A prisão preventiva decretada na manhã deste sábado — aplicada contra alguém que já se encontrava em regime de custódia — escancara, mais uma vez, os limites, as contradições e os riscos envolvidos no uso desse instrumento excepcional do Código de Processo Penal. O que se viu foi a conversão de uma prisão domiciliar em regime fechado com base em um fundamento que, há décadas, é alvo de críticas de juristas, entidades e acadêmicos: a noção vaga e elástica de “garantia da ordem pública”.

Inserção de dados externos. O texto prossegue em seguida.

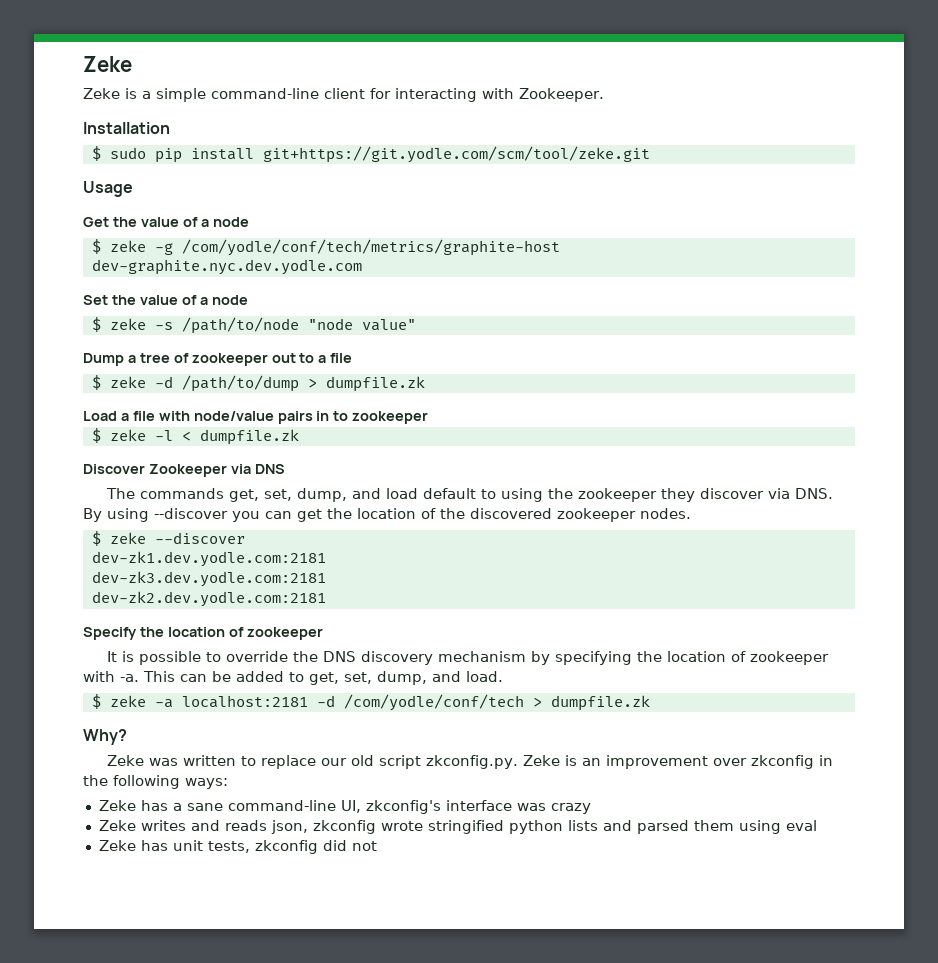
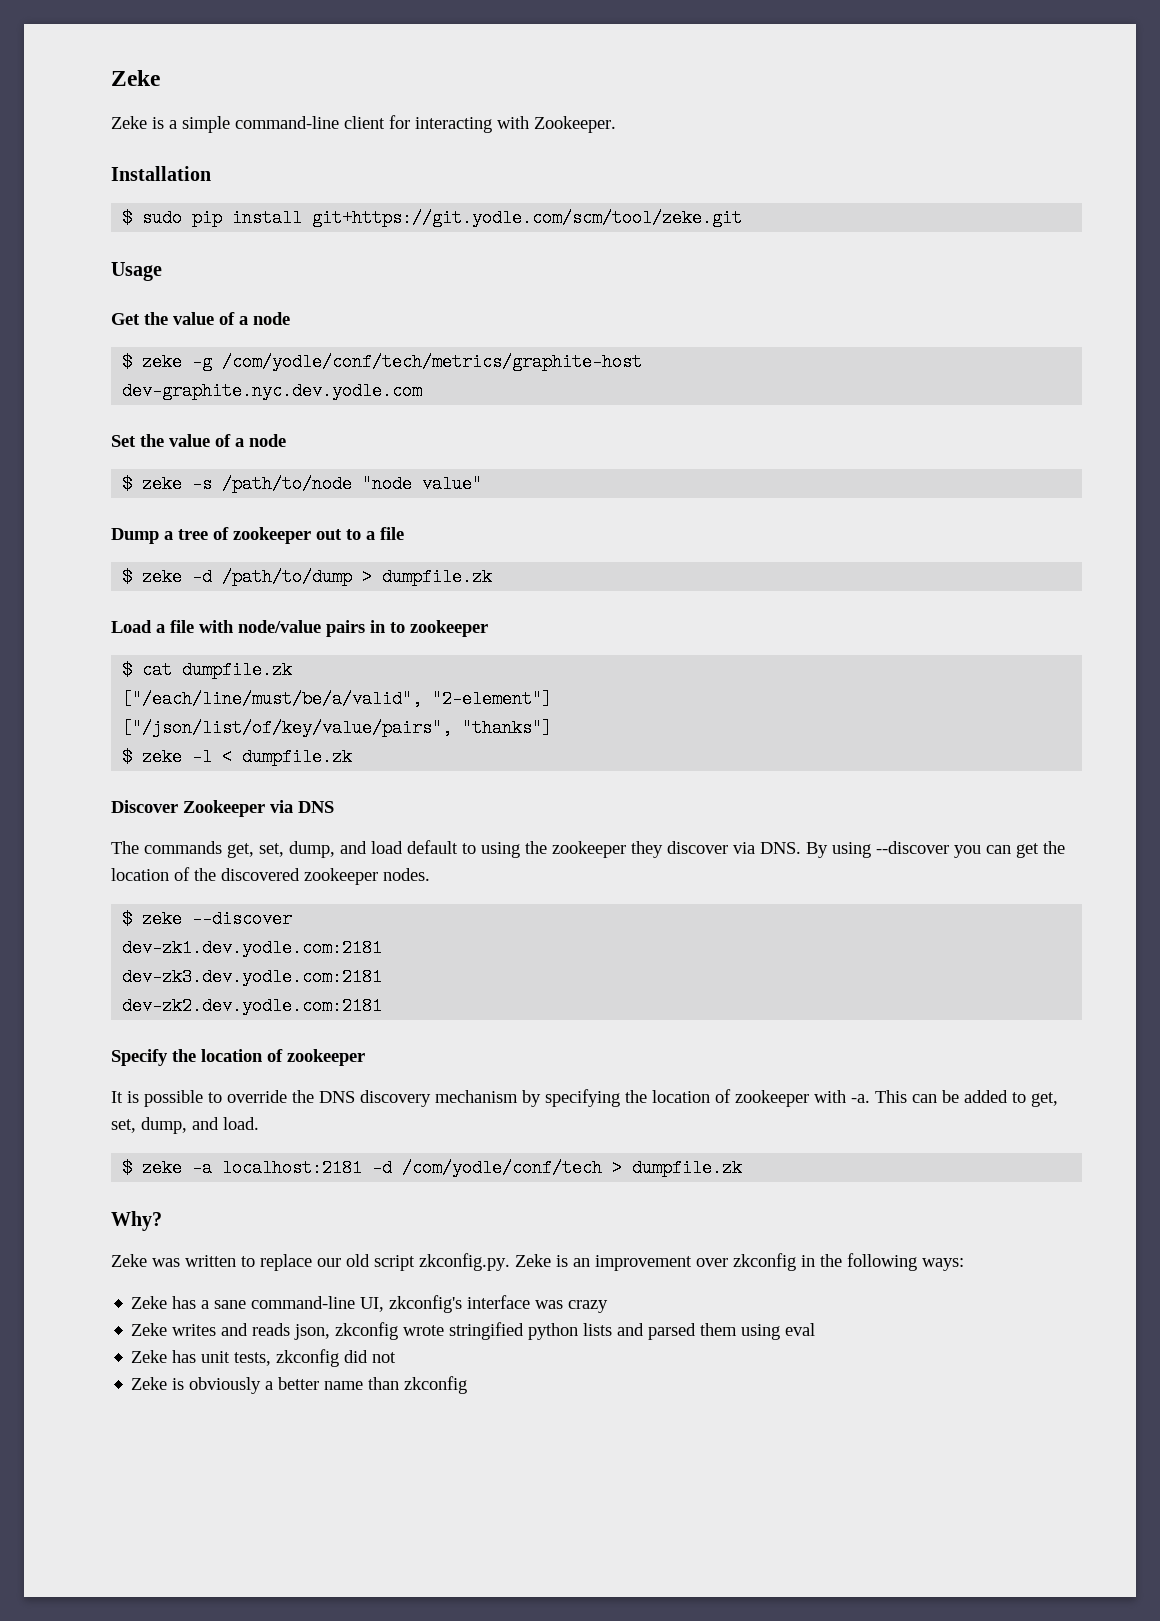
(429, 417) none -> [122,661,293,679] [122,690,553,708] [122,719,553,737] // $ cat dumpfile.zk // ["/each/line/must/be/a/valid", "2-element"] // ["/json/list/of/key/value/pairs", "thanks"]
(377, 846) none -> [131,1376,468,1394] // Zeke is obviously a better name than zkconfig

O problema não é novo. O artigo 312 do CPP é um dos mais contestados da legislação penal brasileira exatamente por permitir que medidas gravíssimas sejam justificadas por “possibilidades”, “potenciais riscos” e “eventuais perturbações” — expressões que, embora pareçam técnicas, carregam um grau preocupante de subjetividade. Na prática, abre-se espaço para decisões amparadas mais em conjecturas do que em fatos concretos.
Diversos criminalistas de renome têm advertido há anos que a prisão preventiva, quando usada dessa forma, transforma-se em uma antecipação de pena sob outro nome. O Instituto dos Advogados Brasileiros (IAB) já se posicionou formalmente contra o uso indiscriminado do dispositivo, lembrando que a medida deve ser última ratio, jamais resposta automática diante de tensões políticas ou de mobilizações sociais.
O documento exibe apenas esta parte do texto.